DATASET ENTRIES:

------------

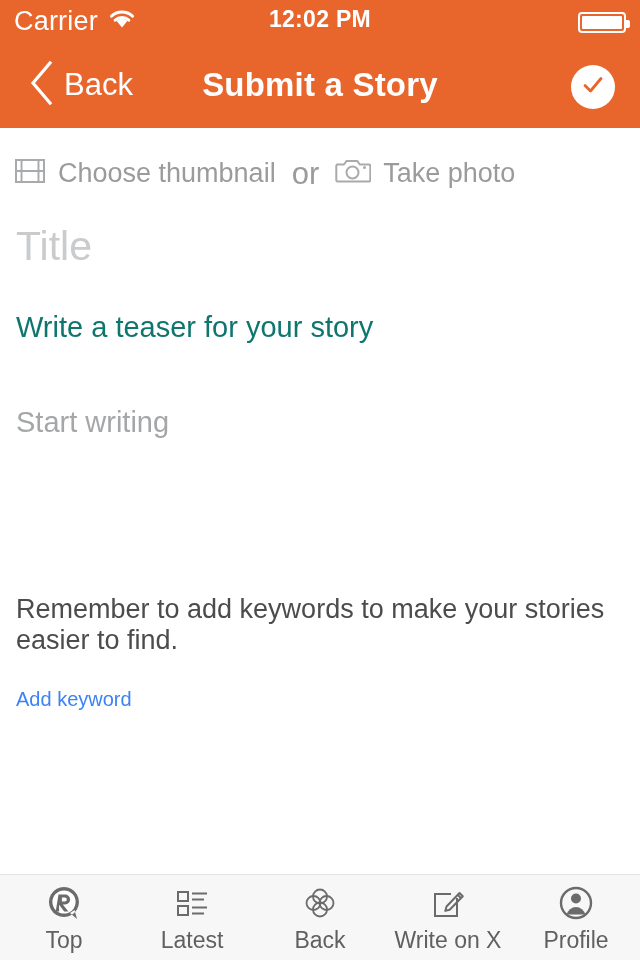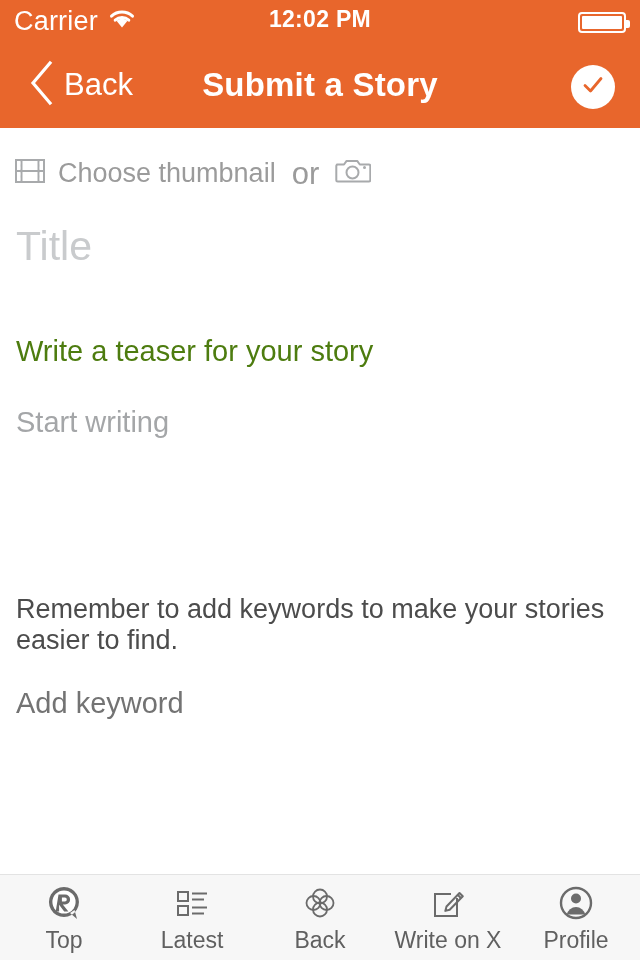--- a/index.html
+++ b/index.html
@@ -70,28 +70,28 @@
   .media-row {
     position:absolute; top:27px; left:14px;
     display:flex; align-items:center;
   }
   .media-btn { display:flex; align-items:center; gap:12px; cursor:pointer; }
   .media-label { font-size:27px; color:#9b9b9b; line-height:1; }
   .media-or { font-size:31px; color:#9b9b9b; margin:0 16px; line-height:1; }
 
   .field { position:absolute; left:16px; }
   .field-title { top:97px; font-size:41px; color:#c9cbcd; line-height:1; }
-  .field-teaser { top:208px; font-size:29px; color:#4d7c0f; line-height:1; }
+  .field-teaser { top:184px; font-size:29px; color:#0f766e; line-height:1; }
   .field-body { top:279px; font-size:29px; color:#a4a6a8; line-height:1; }
 
   .kw-note {
     position:absolute; left:16px; top:465px; width:600px;
     font-size:27px; color:#4c4c4c; line-height:1.16;
   }
-  .field-keyword { top:560px; font-size:29px; color:#737373; line-height:1; }
+  .field-keyword { top:560px; font-size:20px; color:#3b82f6; line-height:1; }
 
   
   .tabbar {
     position:absolute; bottom:0; left:0; width:640px; height:86px;
     background:#F7F7F7; border-top:1px solid #e3e3e3;
     display:flex;
   }
   .tab {
     flex:1; display:flex; flex-direction:column; align-items:center;
     justify-content:center; gap:7px; cursor:pointer;
@@ -167,20 +167,21 @@
       </div>
       <span class="media-or">or</span>
       <div class="media-btn">
         <span>
           <svg width="36" height="30" viewBox="0 0 36 30">
             <path d="M2 8.5 h7 l2.6 -3.6 h10.6 l2.6 3.6 h9 a1.5 1.5 0 0 1 1.5 1.5 v14 a1.5 1.5 0 0 1 -1.5 1.5 h-31 a1.5 1.5 0 0 1 -1.5 -1.5 v-14 a1.5 1.5 0 0 1 1.5 -1.5 z" fill="none" stroke="#a8aaac" stroke-width="2" stroke-linejoin="round"></path>
             <circle cx="17.5" cy="16.5" r="6" fill="none" stroke="#a8aaac" stroke-width="2"></circle>
             <circle cx="29.5" cy="11.5" r="1.5" fill="#a8aaac"></circle>
           </svg>
         </span>
+        <span class="media-label">Take photo</span>
       </div>
     </div>
 
     <div class="field field-title">Title</div>
     <div class="field field-teaser">Write a teaser for your story</div>
     <div class="field field-body">Start writing</div>
 
     <div class="kw-note">Remember to add keywords to make your stories easier to find.</div>
     <div class="field field-keyword">Add keyword</div>
   </div>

------------

ABOUT THIS TASK: Please print out the entries above exactly. The pictures stay out.

RESULT FOR THIS EXERCISE:
--- a/index.html
+++ b/index.html
@@ -70,28 +70,28 @@
   .media-row {
     position:absolute; top:27px; left:14px;
     display:flex; align-items:center;
   }
   .media-btn { display:flex; align-items:center; gap:12px; cursor:pointer; }
   .media-label { font-size:27px; color:#9b9b9b; line-height:1; }
   .media-or { font-size:31px; color:#9b9b9b; margin:0 16px; line-height:1; }
 
   .field { position:absolute; left:16px; }
   .field-title { top:97px; font-size:41px; color:#c9cbcd; line-height:1; }
-  .field-teaser { top:208px; font-size:29px; color:#4d7c0f; line-height:1; }
+  .field-teaser { top:184px; font-size:29px; color:#0f766e; line-height:1; }
   .field-body { top:279px; font-size:29px; color:#a4a6a8; line-height:1; }
 
   .kw-note {
     position:absolute; left:16px; top:465px; width:600px;
     font-size:27px; color:#4c4c4c; line-height:1.16;
   }
-  .field-keyword { top:560px; font-size:29px; color:#737373; line-height:1; }
+  .field-keyword { top:560px; font-size:20px; color:#3b82f6; line-height:1; }
 
   
   .tabbar {
     position:absolute; bottom:0; left:0; width:640px; height:86px;
     background:#F7F7F7; border-top:1px solid #e3e3e3;
     display:flex;
   }
   .tab {
     flex:1; display:flex; flex-direction:column; align-items:center;
     justify-content:center; gap:7px; cursor:pointer;
@@ -167,20 +167,21 @@
       </div>
       <span class="media-or">or</span>
       <div class="media-btn">
         <span>
           <svg width="36" height="30" viewBox="0 0 36 30">
             <path d="M2 8.5 h7 l2.6 -3.6 h10.6 l2.6 3.6 h9 a1.5 1.5 0 0 1 1.5 1.5 v14 a1.5 1.5 0 0 1 -1.5 1.5 h-31 a1.5 1.5 0 0 1 -1.5 -1.5 v-14 a1.5 1.5 0 0 1 1.5 -1.5 z" fill="none" stroke="#a8aaac" stroke-width="2" stroke-linejoin="round"></path>
             <circle cx="17.5" cy="16.5" r="6" fill="none" stroke="#a8aaac" stroke-width="2"></circle>
             <circle cx="29.5" cy="11.5" r="1.5" fill="#a8aaac"></circle>
           </svg>
         </span>
+        <span class="media-label">Take photo</span>
       </div>
     </div>
 
     <div class="field field-title">Title</div>
     <div class="field field-teaser">Write a teaser for your story</div>
     <div class="field field-body">Start writing</div>
 
     <div class="kw-note">Remember to add keywords to make your stories easier to find.</div>
     <div class="field field-keyword">Add keyword</div>
   </div>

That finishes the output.